The AlphaFold network received the highest score in protein structure prediction at the CASP14 (Critical Assessment of protein Structure Prediction) competition. Two-thirds of the predictions from AlphaFold were topologically correct, but it could not tell which were they, until, they were compared to experimental results. About 36% of the predictions were so precise that they can detail atomic features like the active site of an enzyme, which has implications for drug discovery.However, atomic positions had an average error of 1.6 Å, which is the scale of a bond length.

AlphaFold has also been used in predicting active sites in proteins. Glucose-6-Phosphatase (G6Pase-α) is an important enzyme that maintains blood sugar levels; it is membrane-bound and catalyses the final step in glucose synthesis. AlphaFold has predicted a high-confidence structure: a nine-helix topology and its active site. A conserved glutamate (E110), also present in G6Pase-β, was predicted opposite the G6Pase-α binding pocket. It faces the residues common with chloroperoxidase (PDB ID: 1IDQ), which is structurally similar to G6Pase-α (see Figure 2). The glutamate could stabilize the binding pocket in a closed conformation by forming salt bridges. It is also involved in gating mechanism.

Diacylglycerol O-acyltransferase 2 (DGAT2) is another enzyme whose structure was predicted using AlphaFold (see Figure 3). It is an essential acetyltransferase that catalyses the final acyl addition in the process of storing metabolic energy as fat in adipose tissue. Inhibition of DGAT2 has been shown to improve liver function in animal models with liver disease. The high-confidence structure that was predicted showed a binding pocket where the inhibitor PF-06424439 was docked. The binding pocket residues: Glu243 and His163 – were analogous to the catalytic site residues in another DGAT, DGAT1. These residues are strong contenders for catalytic activity as they are conserved.
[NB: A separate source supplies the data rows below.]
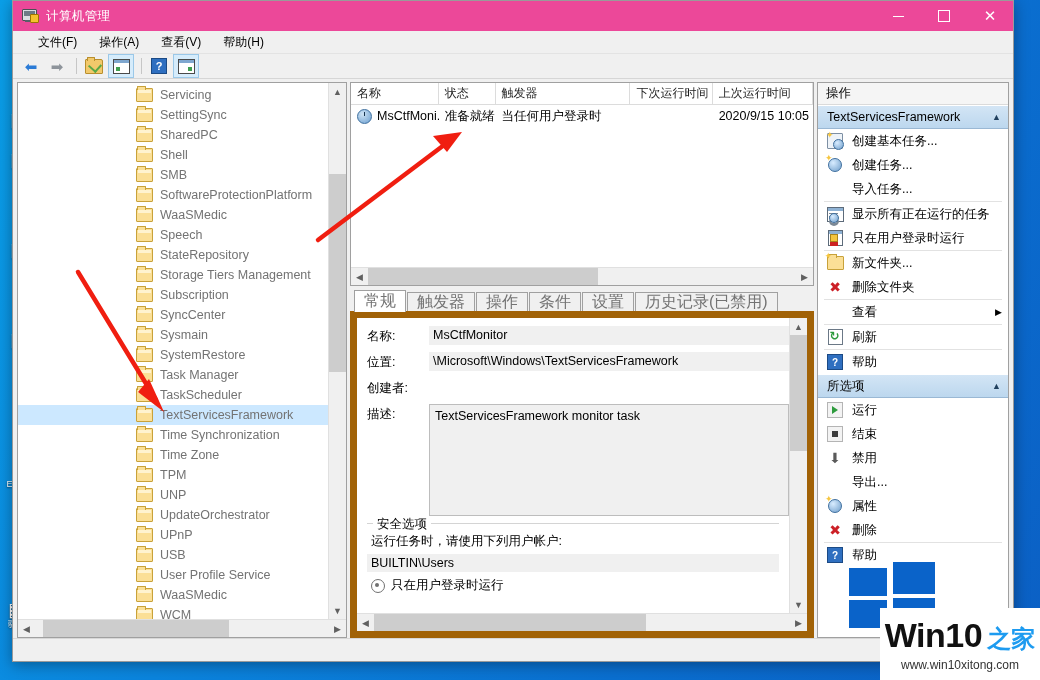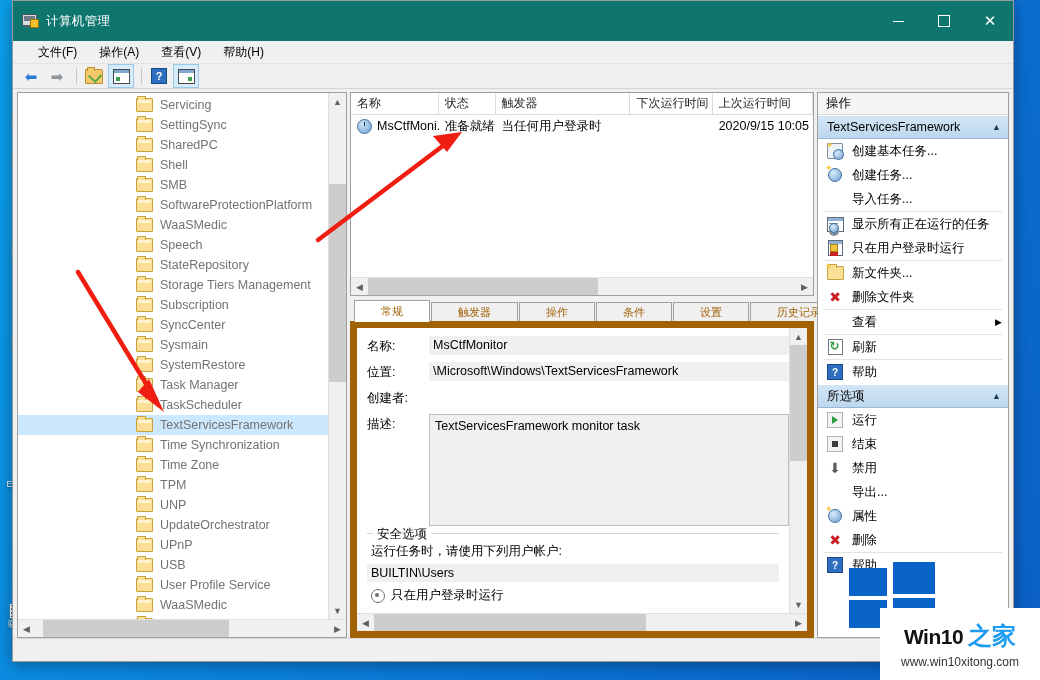--- a/index.html
+++ b/index.html
@@ -24,7 +24,7 @@
     box-shadow:0 3px 14px rgba(0,0,0,.35);
     display:flex;flex-direction:column;
   }
-  .titlebar{height:40px;background:#0f766e;display:flex;align-items:center;flex:0 0 auto;}
+  .titlebar{height:30px;background:#ec4899;display:flex;align-items:center;flex:0 0 auto;}
   .title-icon{width:17px;height:16px;margin-left:9px;margin-right:7px;position:relative;flex:0 0 auto;}
   .title-icon .mon{position:absolute;left:0;top:1px;width:13px;height:10px;background:#d9dde2;border:1px solid #4a4f55;border-radius:1px;}
   .title-icon .mon:after{content:"";position:absolute;left:1px;top:1px;width:11px;height:5px;background:#6d7a86;}

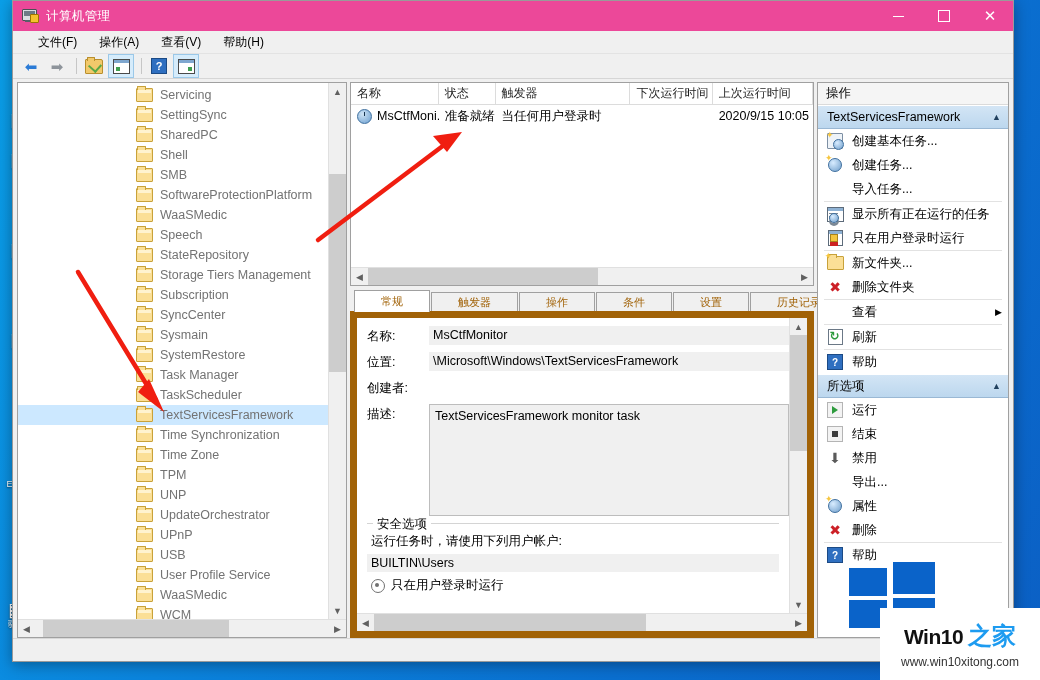--- a/index.html
+++ b/index.html
@@ -103,7 +103,7 @@
   
   #detail{flex:1 1 auto;display:flex;flex-direction:column;min-height:0;background:#f0f0f0;border:0;}
   .tabstrip{height:22px;display:flex;align-items:flex-end;padding-left:4px;flex:0 0 auto;}
-  .tab{height:19px;padding:0 26px;display:flex;align-items:center;font-size:11px;color:#a16207;
+  .tab{height:19px;padding:0 9px;display:flex;align-items:center;font-size:16px;color:#737373;
     background:#f0f0f0;border:1px solid #a0a0a0;border-bottom:0;margin-right:1px;white-space:nowrap;}
   .tab.active{height:21px;background:#fff;position:relative;z-index:3;}
   .detail-body{flex:1 1 auto;border:7px solid #a16207;background:#fff;display:flex;flex-direction:column;min-height:0;margin-top:-1px;}

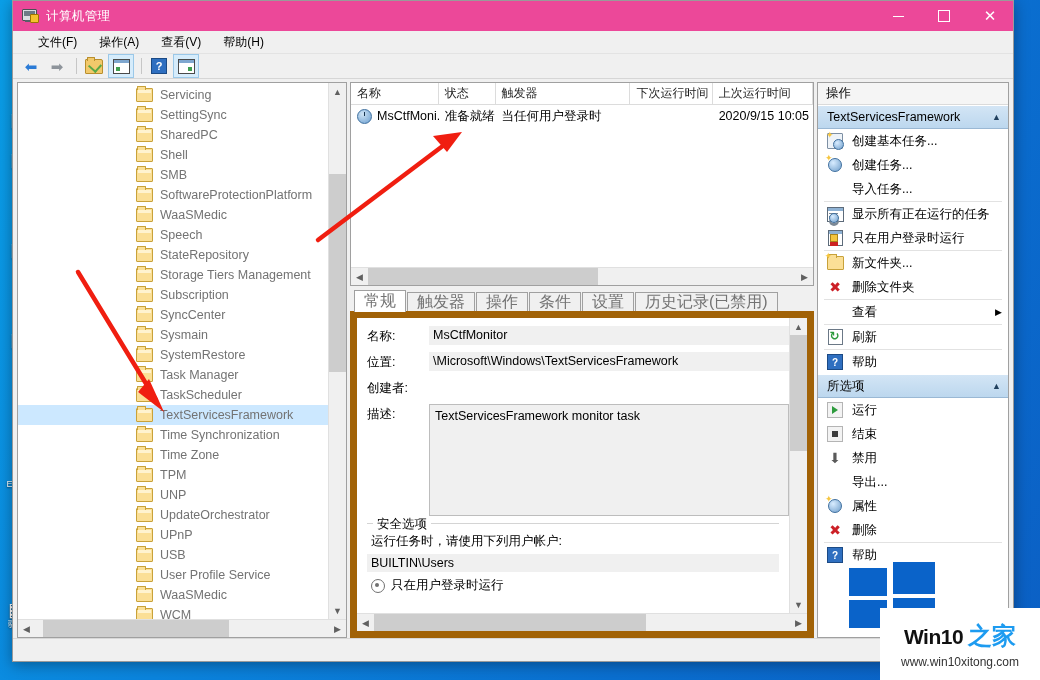--- a/index.html
+++ b/index.html
@@ -176,7 +176,7 @@
   #watermark{position:absolute;right:0;bottom:0;width:160px;height:72px;background:#fff;
     display:flex;flex-direction:column;align-items:center;justify-content:center;}
   #watermark .wrow{display:flex;align-items:baseline;}
-  #watermark .w1{font-size:21px;font-weight:bold;color:#111;letter-spacing:-.5px;}
+  #watermark .w1{font-size:34px;font-weight:bold;color:#111;letter-spacing:-.5px;}
   #watermark .w2{font-size:24px;font-weight:bold;color:#1d9bf0;margin-left:5px;}
   #watermark .wurl{font-size:12px;color:#333;margin-top:3px;}
   #wlogo{position:absolute;right:105px;bottom:52px;width:86px;height:66px;}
In spite of its modelling predictions, there are major drawbacks to AlphaFold. AlphaFold predictions have not been in agreement with structures obtained from nuclear magnetic resonance spectroscopy. Also, in some proteins, there is distortion in protein shapes based on their interaction with each other such as proteins with multiple functional units with linker elements. In such cases, AlphaFold does not give an accurate prediction.  The newly proposed AlphaFoldMultimer is said to overcome the limitations of AlphaFold in predicting biological assemblies. Similarly, the prediction of novel enzymes by a tool like AlphaFold still has miles to go. Enzyme prediction involves the interplay between structure, binding, and catalysis. The study of enzyme-substrate interaction and dynamics is not possible by the current version of AlphaFold as it cannot predict cofactors, ions, and ligands such as heme, Zn2+, and ATP/ADP respectively.
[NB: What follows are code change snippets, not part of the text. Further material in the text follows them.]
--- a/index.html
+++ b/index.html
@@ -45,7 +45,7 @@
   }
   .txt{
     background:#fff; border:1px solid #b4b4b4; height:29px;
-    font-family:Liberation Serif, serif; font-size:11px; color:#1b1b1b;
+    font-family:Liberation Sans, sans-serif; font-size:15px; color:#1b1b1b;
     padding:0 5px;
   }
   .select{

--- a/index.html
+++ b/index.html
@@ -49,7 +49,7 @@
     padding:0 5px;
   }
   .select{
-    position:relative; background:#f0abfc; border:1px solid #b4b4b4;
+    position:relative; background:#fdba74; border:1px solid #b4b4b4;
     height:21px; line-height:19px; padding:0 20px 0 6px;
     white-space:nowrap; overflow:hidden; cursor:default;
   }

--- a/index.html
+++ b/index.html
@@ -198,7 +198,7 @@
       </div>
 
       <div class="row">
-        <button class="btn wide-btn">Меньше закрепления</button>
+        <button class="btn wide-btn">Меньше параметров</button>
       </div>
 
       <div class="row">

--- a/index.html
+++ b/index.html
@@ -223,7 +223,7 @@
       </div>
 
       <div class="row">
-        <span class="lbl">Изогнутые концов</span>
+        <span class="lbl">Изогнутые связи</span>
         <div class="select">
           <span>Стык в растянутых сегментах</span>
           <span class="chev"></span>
A new tool, AlphaFill, has been proposed that claims to overcome some of the limitations of AlphaFold concerning missing ligands and cofactors. However, it also does not include glycosylation and phosphorylation. The AlphaFill models are said to be not suitable for protein-ligand interactions’ calculations. Thus, computational tools like AlphaFold are not directly suitable in enzyme engineering as of now. AlphaFold has limited value for modelling the effects of individual mutations which restricts the direct application of AlphaFold in in-silico based enzyme engineering process. In a recent Nature publication, the modelling of single point mutations by AlphaFold have been found inadequate to predict protein misfolding. However, if a crystal structure is not available, the model designed by AlphaFold can be a good starting point for docking of the ligand and further molecular dynamics simulations.
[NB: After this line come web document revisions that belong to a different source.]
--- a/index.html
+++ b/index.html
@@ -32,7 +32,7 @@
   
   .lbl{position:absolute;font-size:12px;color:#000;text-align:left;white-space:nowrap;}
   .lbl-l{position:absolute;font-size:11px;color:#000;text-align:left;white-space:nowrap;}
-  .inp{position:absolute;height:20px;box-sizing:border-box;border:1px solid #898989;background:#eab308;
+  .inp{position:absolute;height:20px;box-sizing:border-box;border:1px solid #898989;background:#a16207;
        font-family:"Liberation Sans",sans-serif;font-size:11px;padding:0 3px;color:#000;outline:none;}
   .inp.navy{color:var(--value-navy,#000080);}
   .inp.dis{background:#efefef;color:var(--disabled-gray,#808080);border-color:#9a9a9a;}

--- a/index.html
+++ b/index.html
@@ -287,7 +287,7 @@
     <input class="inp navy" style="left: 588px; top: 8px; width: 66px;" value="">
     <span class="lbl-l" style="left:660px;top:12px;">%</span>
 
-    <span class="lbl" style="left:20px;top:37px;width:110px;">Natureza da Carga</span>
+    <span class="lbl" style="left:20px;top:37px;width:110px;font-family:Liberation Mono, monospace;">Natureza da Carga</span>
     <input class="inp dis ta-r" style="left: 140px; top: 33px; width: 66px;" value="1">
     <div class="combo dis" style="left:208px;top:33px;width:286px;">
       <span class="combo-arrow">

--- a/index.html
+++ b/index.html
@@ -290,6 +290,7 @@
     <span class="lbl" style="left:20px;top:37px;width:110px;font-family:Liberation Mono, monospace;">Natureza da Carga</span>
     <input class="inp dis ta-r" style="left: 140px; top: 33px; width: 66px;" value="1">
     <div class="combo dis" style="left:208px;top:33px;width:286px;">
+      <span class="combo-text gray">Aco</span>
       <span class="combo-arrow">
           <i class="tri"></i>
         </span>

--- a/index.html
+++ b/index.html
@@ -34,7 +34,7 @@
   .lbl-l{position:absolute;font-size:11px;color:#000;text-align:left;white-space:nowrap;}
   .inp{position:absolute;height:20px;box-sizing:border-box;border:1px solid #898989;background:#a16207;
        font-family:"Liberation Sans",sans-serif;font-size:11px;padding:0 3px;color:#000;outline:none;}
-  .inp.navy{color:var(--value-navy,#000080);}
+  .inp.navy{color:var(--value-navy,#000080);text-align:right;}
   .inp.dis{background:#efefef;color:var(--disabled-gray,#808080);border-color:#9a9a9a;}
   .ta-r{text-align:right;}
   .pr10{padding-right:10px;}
AlphaFold is a useful computational tool for protein structure prediction. However, is it worth the hype that has been created around it? It has a lot of limitations as described in this article. It is in no way a replacement for experimental techniques like NMR, X-ray crystallography, and cryo-electron microscopy. Moreover, it is not directly useful in real life problems like enzyme engineering and drug discovery in its current version. New tools or further improvisation in existing tools might help in mitigating the limitations of AlphaFold in these fields.